◆ **WHAT THE TASK ASKS**: Working from the records below, repeat exactly the lines starting at the line that contains "- Projeto de Notícias com API do IBGE" and ending at the line that contains "retornar a página.", inclusive.

◆ **THE RECORDS**:

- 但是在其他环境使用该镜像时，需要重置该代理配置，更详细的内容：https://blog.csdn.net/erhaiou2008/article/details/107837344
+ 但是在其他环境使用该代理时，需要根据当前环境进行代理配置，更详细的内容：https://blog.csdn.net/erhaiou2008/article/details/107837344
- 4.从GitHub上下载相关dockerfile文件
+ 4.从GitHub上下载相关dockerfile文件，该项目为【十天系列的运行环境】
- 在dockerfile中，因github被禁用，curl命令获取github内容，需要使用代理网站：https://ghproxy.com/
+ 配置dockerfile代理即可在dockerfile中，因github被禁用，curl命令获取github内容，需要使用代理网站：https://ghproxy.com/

* * *

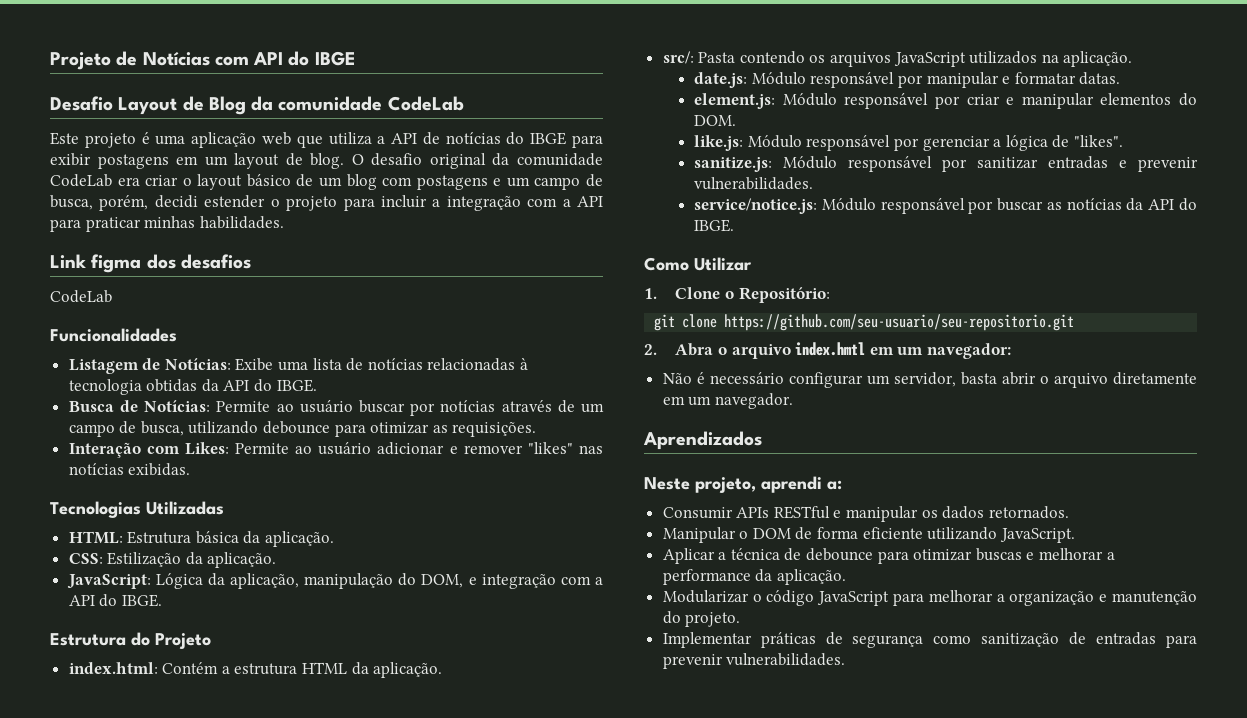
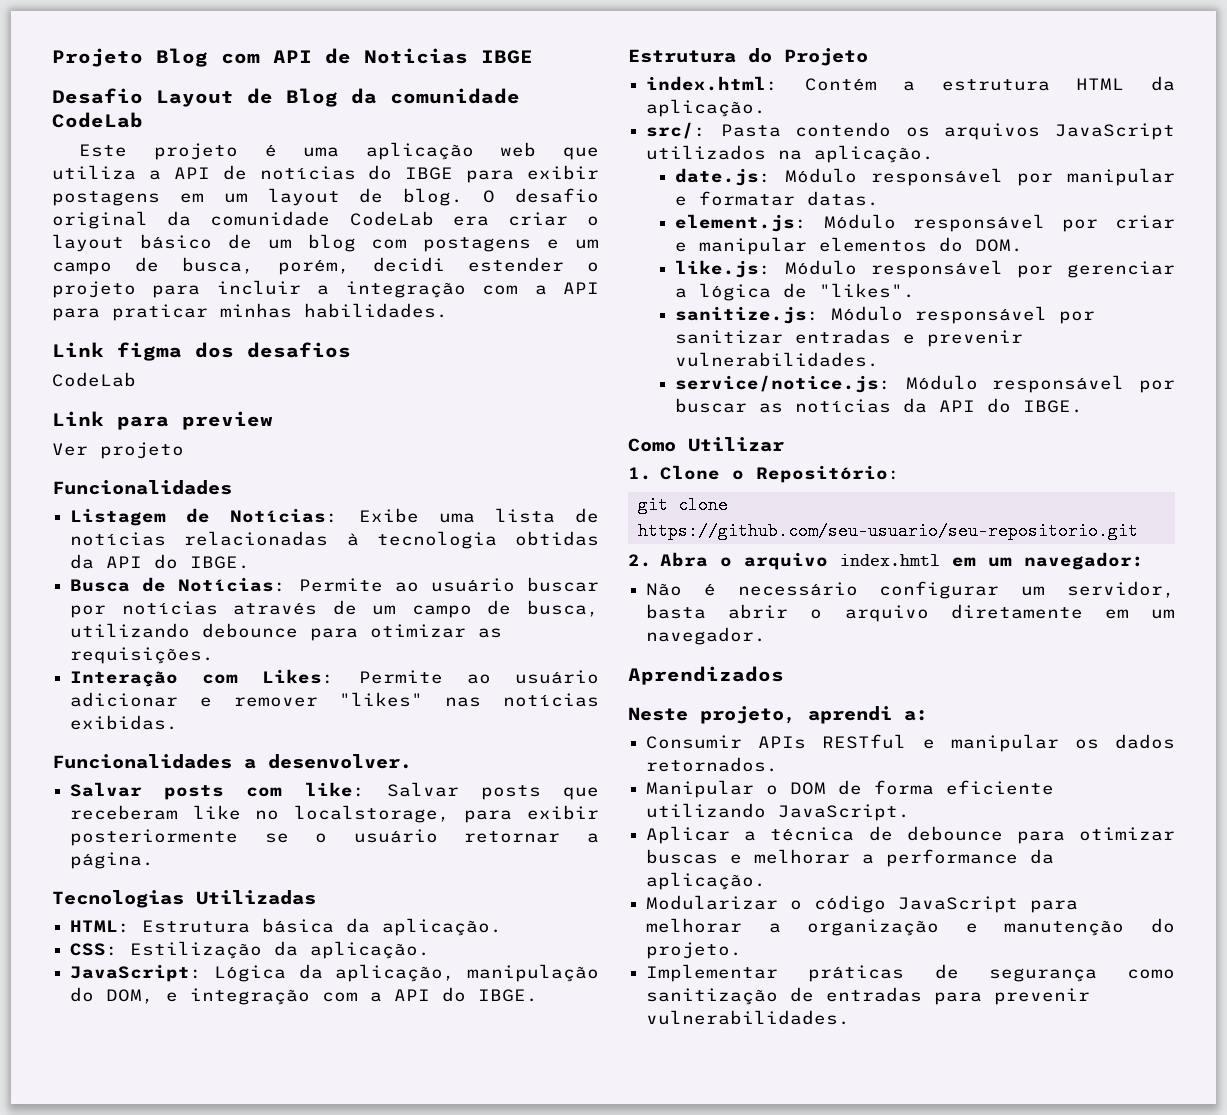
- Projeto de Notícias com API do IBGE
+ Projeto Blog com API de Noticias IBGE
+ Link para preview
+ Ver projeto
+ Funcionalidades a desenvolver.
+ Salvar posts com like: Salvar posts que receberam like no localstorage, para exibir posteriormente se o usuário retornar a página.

◆ **RESPONSE TO THIS TASK**:
- Projeto de Notícias com API do IBGE
+ Projeto Blog com API de Noticias IBGE
+ Link para preview
+ Ver projeto
+ Funcionalidades a desenvolver.
+ Salvar posts com like: Salvar posts que receberam like no localstorage, para exibir posteriormente se o usuário retornar a página.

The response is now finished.